* _TASK OBJECTIVE_
Nothing but the pictures should be left out when you copy the records exactly.

* _DATA SUPPLIED_
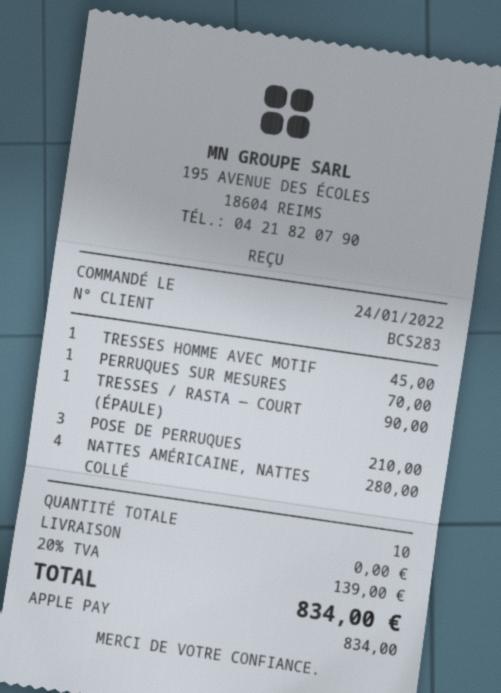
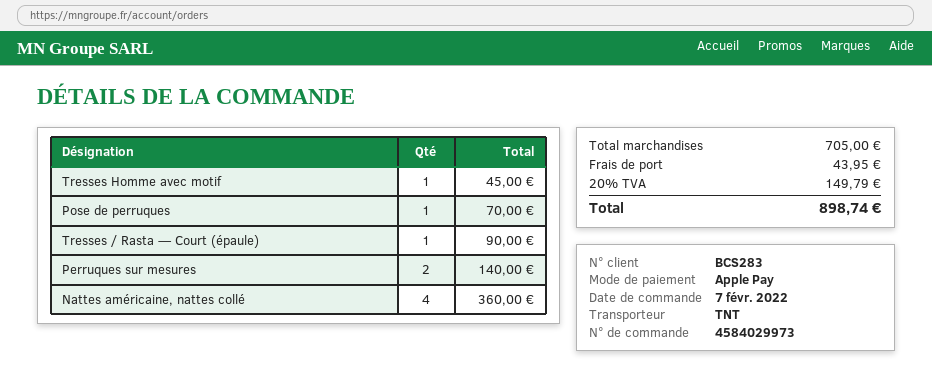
order date: 2022-01-24 -> 2022-02-07
PERRUQUES SUR MESURES: 1 for 70.00 -> 2 for 140.00
POSE DE PERRUQUES: 3 for 210.00 -> 1 for 70.00
NATTES AMÉRICAINE, NATTES COLLÉ: 4 for 280.00 -> 4 for 360.00
shipping: 0.00 -> 43.95
tax: 20% = 139.00 -> 20% = 149.79
total: 834.00 -> 898.74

* _YOUR RESPONSE_
order date: 2022-01-24 -> 2022-02-07
PERRUQUES SUR MESURES: 1 for 70.00 -> 2 for 140.00
POSE DE PERRUQUES: 3 for 210.00 -> 1 for 70.00
NATTES AMÉRICAINE, NATTES COLLÉ: 4 for 280.00 -> 4 for 360.00
shipping: 0.00 -> 43.95
tax: 20% = 139.00 -> 20% = 149.79
total: 834.00 -> 898.74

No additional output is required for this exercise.